I have pondered the idea the Landau in gravity and QCD. Suppose SU(3) is really a reduction on SU(4) which as an STU type duality with SU(2,2). This is the isometry group of the AdS_5 and this set up is a form of gauge-gravity duality

Given a group G and a subgroup of it K to which it is spontaneously broken, the broken generators ("axials" in the chiral symmetry breaking paradigm of low energy QCD, SU(2)×SU(2)/SU(2)_isospin is the coset space H=G/K. The generators of G than break up into the unbroken ones, k, (isospin), and the broken ones, hh, parameterized by the goldstone/pions serving as projective coordinates of that manifold (In QCD this is just S_3):

[h, h] ⊂ k,[h, k] ⊂ h,[k, k] ⊂ k.

The unbroken generators (isospin) close to a subalgebra, and the broken ones (axials) transform by the k as isomultiplets. In this way in the IR limit QCD recovers the isospin theory of nucleons.

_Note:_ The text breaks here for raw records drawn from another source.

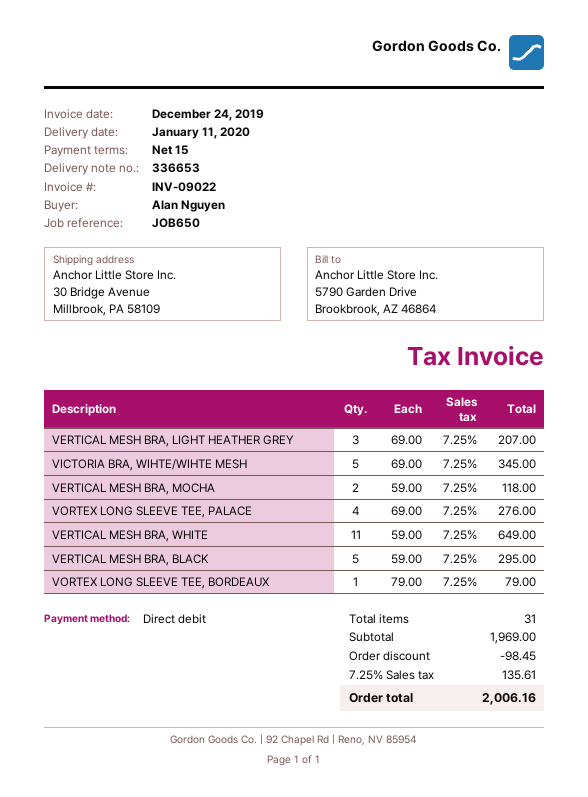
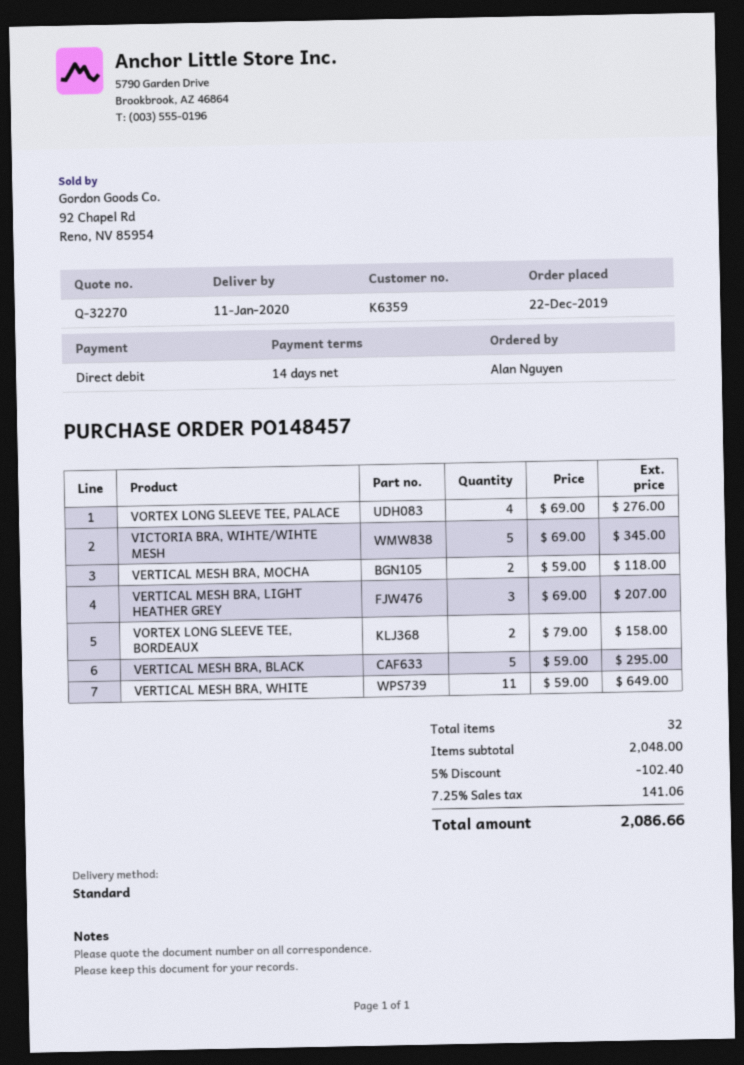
payment terms: 15 days -> 14 days
VORTEX LONG SLEEVE TEE, BORDEAUX: 1 x 79.00 = 79.00 -> 2 x 79.00 = 158.00
total quantity: 31 -> 32
subtotal: 1969.00 -> 2048.00
discount: 98.45 -> 102.40
tax: 7.25% = 135.61 -> 7.25% = 141.06
total: 2006.16 -> 2086.66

So the idea would be that gravitation has a dual RG flow that hits a pole at the Planck or string scale. This would then lead to the emergence of new QFT-like physics or maybe forms of partons associated with gravitation. This might be one way the singular problems could be managed; we transform conformal gravity into a form of QCD where the IR limit there corresponds to the UV limit in gravity.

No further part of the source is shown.